Provenance by Ann Leckie
A power-driven young woman has just one chance to secure the status she craves and regain priceless lost artifacts prized by her people. She must free their thief from a prison planet from which no one has ever returned.
Ingray and her charge will return to her home world to find their planet in political turmoil, at the heart of an escalating interstellar conflict. Together, they must make a new plan to salvage Ingray’s future, her family, and her world, before they are lost to her for good.
Provenance was a mixed bag for me. The things I liked I really liked, but the things I didn’t I REALLY didn’t.
Overall this book is very confusing. Throughout the novel I felt that I had no idea what was going on, both in terms of world-building and plot. This was intentional, I believe. Leckie subscribes to the school of thought where nothing is explained, you are just thrown into the world and left to figure it out for yourself. I love this when it was done well, but in this case I was overwhelmed. For one thing, just keeping track of all the names of people and places is difficult to do. That being said, this is a companion to a well-known and award-winning series, so you are supposed to already know the names of places. But, in my opinion, companion novels should be written in such a way that they can be enjoyed without having read the original series. This one was not.
Another example. Vocabulary.
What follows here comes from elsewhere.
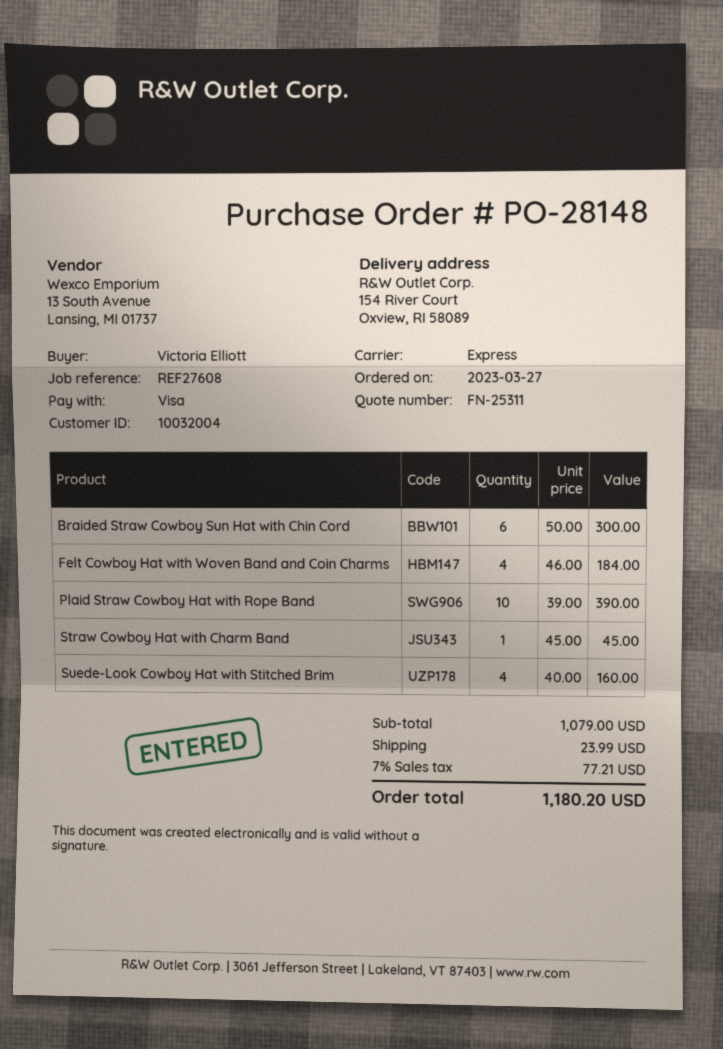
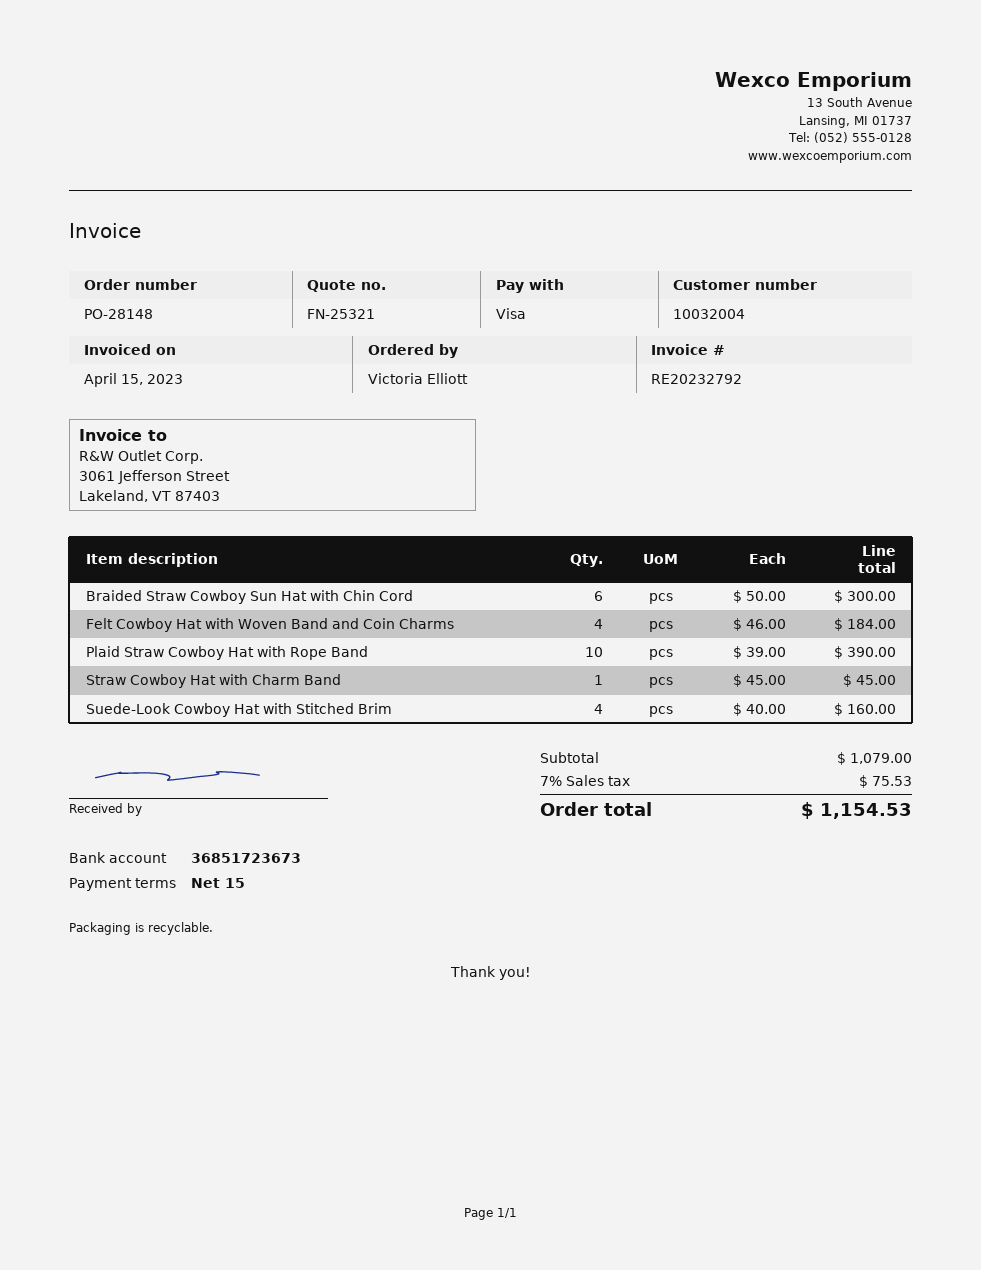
quote number: FN-25311 -> FN-25321
shipping: 23.99 -> none
tax: 7% = 77.21 -> 7% = 75.53
total: 1180.20 -> 1154.53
She would just say “They took the elevator” with no explanation that it was a space elevator or what a space elevator is. This is something I happen to be familiar with from a different book, but imagine if this was your first SciFi novel. You would have no idea! Same with the word “Gate”, which appears to mean star-gate. I know what that is, maybe you do, but some readers DON’T. And there were other things that I wasn’t able to figure out. Like pronouns.
In the first chapter of the novel the pronouns e and eir are introduced, but not explained. Again, the reader is meant to figure out for themselves the purpose of these pronouns. I never did. I resorted to Googling it, at which point it was explained to me that the society of the main character have three genders: men, women, and nemen. My issue with this is that that should be clear in the context of the book. How am I supposed to figure out there are three genders if the word “nemen” isn’t even used until the last quarter of the novel? The gender identity values in this novel, that the culture allows people to choose their own gender, was effective and could have been pulled off more clearly with the two familiar genders. Or, if it was that important to Leckie for there to be three genders, it should have been explained. How are men, women and nemen different? Other than different pronouns, it is unclear what makes someone a woman, or how society views women, or what clothing women wear that is unique. This was a really cool idea, but it went so far over my head that I had to find an explanation from the author. Because nobody else understood either.
TLDR: The world building was confusing.
Characters were excellent! I loved reading this story from Ingray’s point-of-view, because there is truly nothing special about her. She is just a regular girl trying to figure it out. She’s not particularly smart, and she clearly has anxiety (which was written SO WELL, by the way!). She makes mistakes and only kind of learns from them. But she has a good heart, and is surprisingly brave. It was nice reading about how a regular person with no superpowers can make a difference.
Supporting characters were also wonderful, and I especially appreciated how differently Leckie wrote characters from different planets. Nobody really understands the eccentricities of the different planets, and they’re constantly complaining about how weird each other are. Not at all as accepting as one would expect of future societies! I loved all the characters in this book, and they were extremely well-written.
Plot was … I have mixed feelings. Like I said at the beginning, the overall plot was extremely confusing. Part of this is because the story is told from Ingray’s perspective, and Ingray has no idea what’s going on. As a reader I found this frustrating. Also, characters did things for no perceivable reason than to change the direction of the plot. I often found that I had no idea what anyone’s motivations were. At the end of the book things are more clear, but that doesn’t work for me.
However, I adored how the plot was laid out. There are two plot levels, Ingray’s personal journey, and international politics. The two run parallel to each other, with Ingray’s journey becoming increasingly difficult for her as inter-planetary tensions become increasingly strained. Eventually at the climax the two intersect. I’ve never read anything that was written quite this way before, and it was brilliant.
The writing was outstanding. It moves you along slowly but surely, with the pace picking up in tense moments. Descriptions were detailed and lovely, but not essay-like. There were certainly no info-dumps. (I would have appreciated some info-dumps, honestly.) The f/f romance was sweet and adorable.
Overall, Provenance had so much going for it that I SHOULD have loved it. But the reading experience was just not great, because I don’t like spending the entire novel saying “What is even going on?” Maybe it was a better for those who had already read the Imperial Radch series. I certainly feel that I would enjoy a sequel or re-read better. I guess I recommend for hardcore SciFi fans, but not to SciFi newbies. I also suggest reading Leckie’s other books first.